— How to complete this task —
Using the listing below, print the line containing "mbx, txt, etc...)", the line containing "- Index SMTP", and each line between them, exactly and nothing else. Pictures stay out of the print.

· · · · · · ·

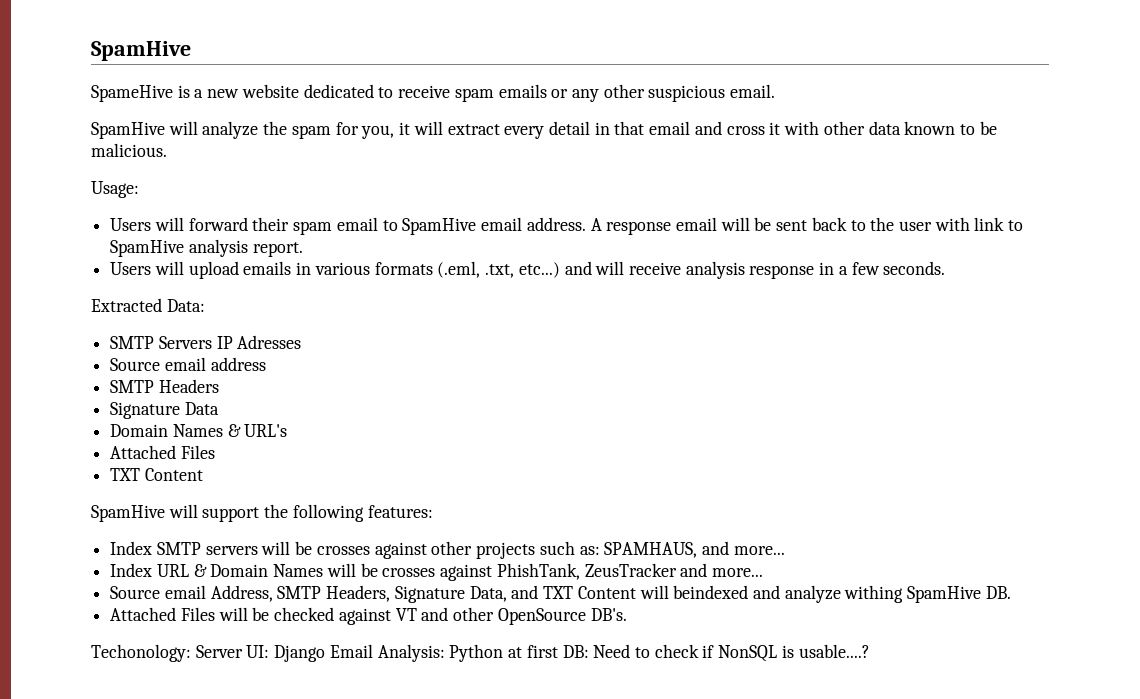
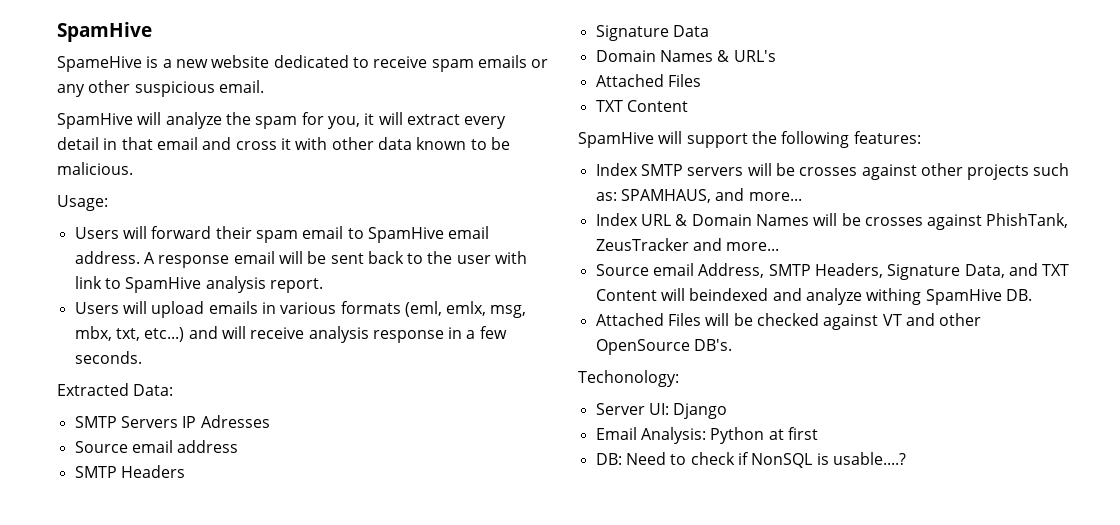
- Users will upload emails in various formats (.eml, .txt, etc...) and will receive analysis response in a few seconds.
+ Users will upload emails in various formats (eml, emlx, msg, mbx, txt, etc...) and will receive analysis response in a few seconds.
- Techonology: Server UI: Django Email Analysis: Python at first DB: Need to check if NonSQL is usable....?
+ Techonology:
+ Server UI: Django
+ Email Analysis: Python at first
+ DB: Need to check if NonSQL is usable....?

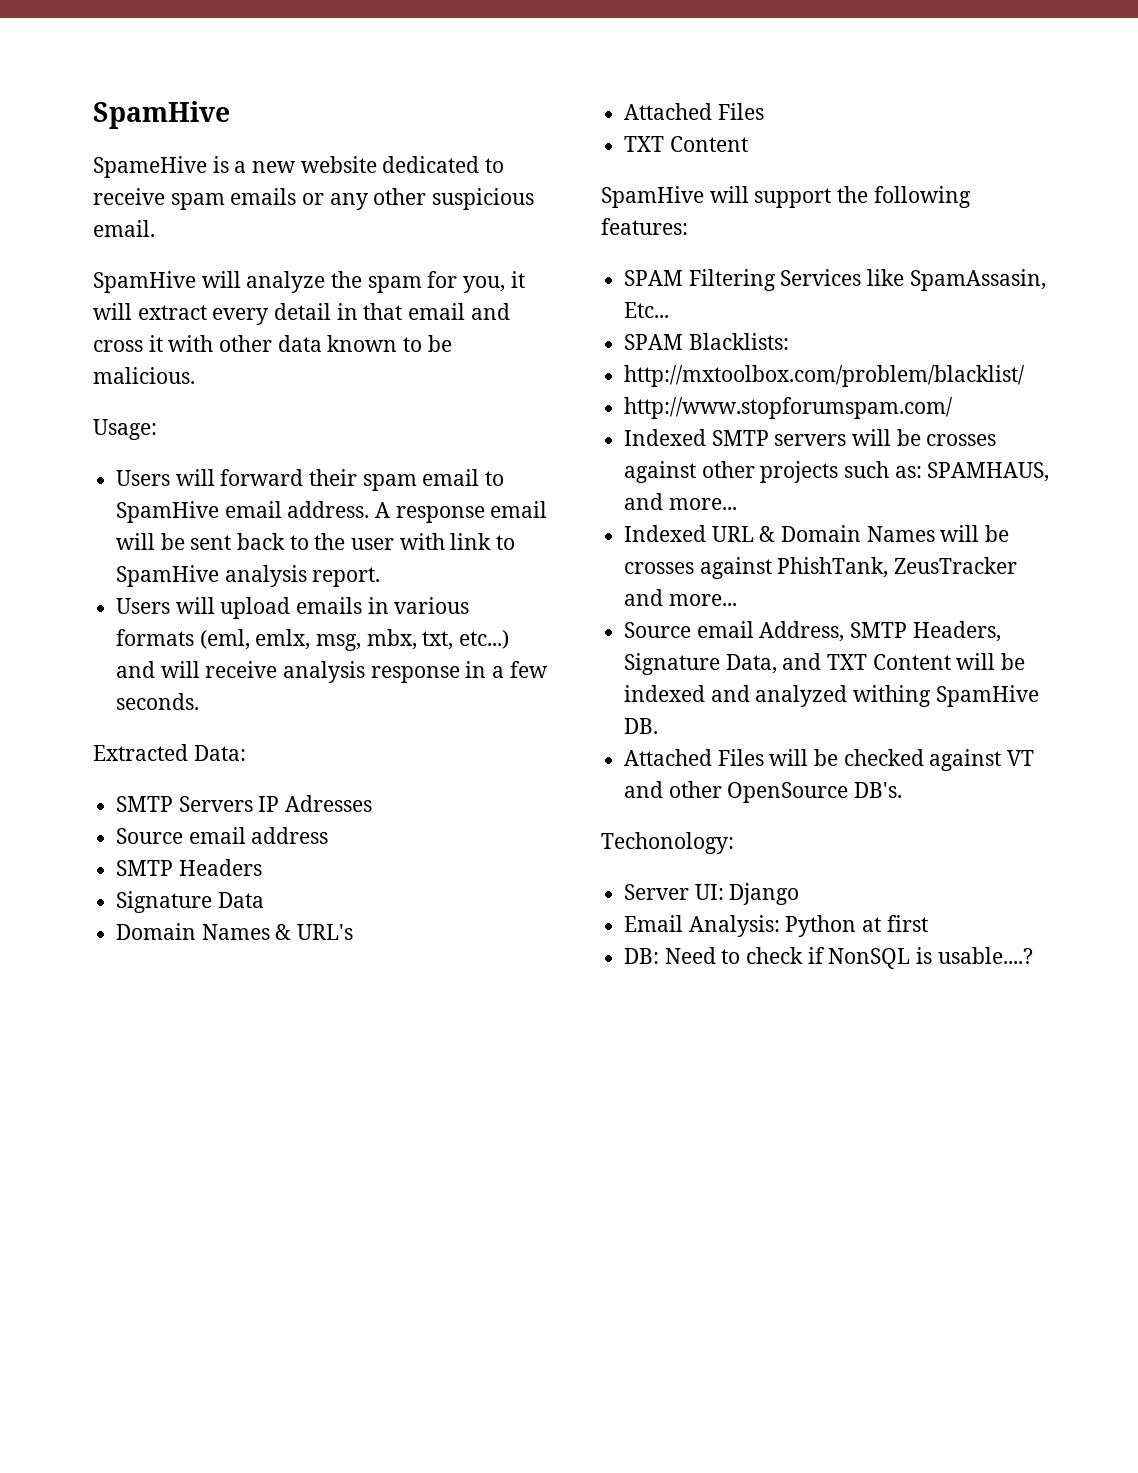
- Index SMTP servers will be crosses against other projects such as: SPAMHAUS, and more...
+ SPAM Filtering Services like SpamAssasin, Etc...
+ SPAM Blacklists:
+ http://mxtoolbox.com/problem/blacklist/
+ http://www.stopforumspam.com/
+ Indexed SMTP servers will be crosses against other projects such as: SPAMHAUS, and more...
- Index URL & Domain Names will be crosses against PhishTank, ZeusTracker and more...
+ Indexed URL & Domain Names will be crosses against PhishTank, ZeusTracker and more...
- Source email Address, SMTP Headers, Signature Data, and TXT Content will beindexed and analyze withing SpamHive DB.
+ Source email Address, SMTP Headers, Signature Data, and TXT Content will be indexed and analyzed withing SpamHive DB.

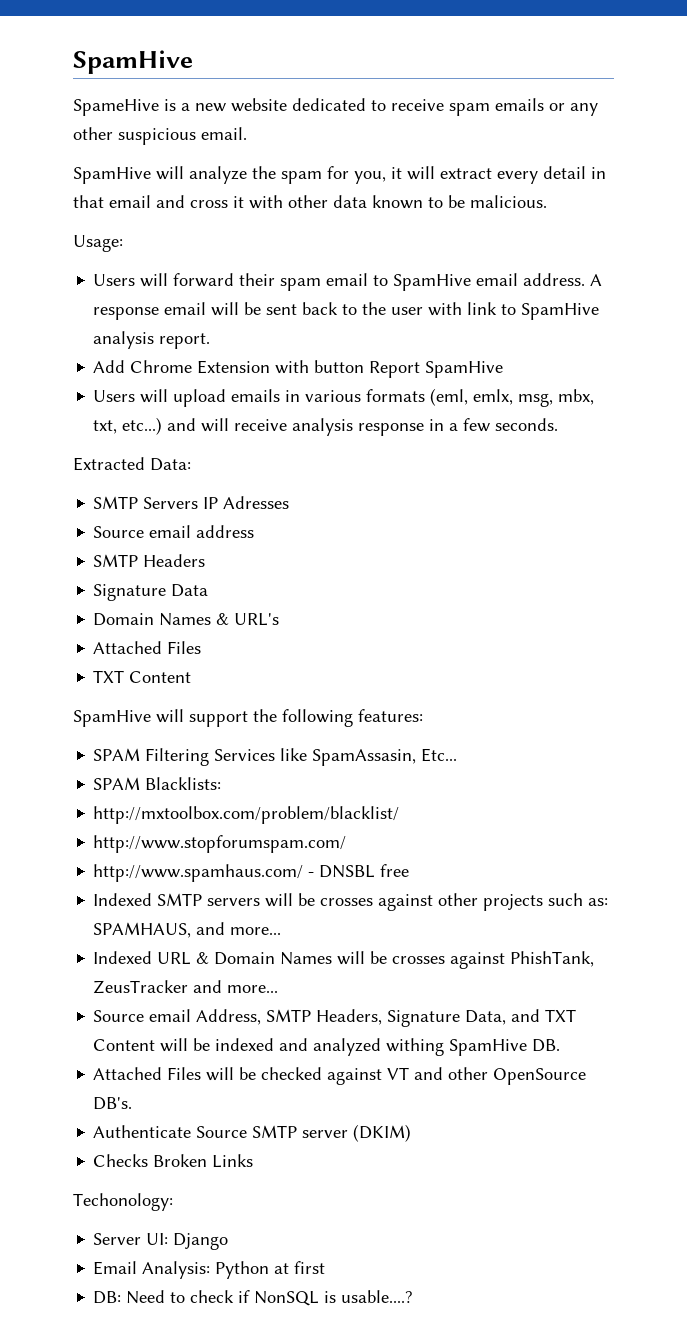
+ Add Chrome Extension with button Report SpamHive
+ http://www.spamhaus.com/ - DNSBL free
+ Authenticate Source SMTP server (DKIM)
+ Checks Broken Links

· · · · · · ·

— Reply —
+ Users will upload emails in various formats (eml, emlx, msg, mbx, txt, etc...) and will receive analysis response in a few seconds.
- Techonology: Server UI: Django Email Analysis: Python at first DB: Need to check if NonSQL is usable....?
+ Techonology:
+ Server UI: Django
+ Email Analysis: Python at first
+ DB: Need to check if NonSQL is usable....?

- Index SMTP servers will be crosses against other projects such as: SPAMHAUS, and more...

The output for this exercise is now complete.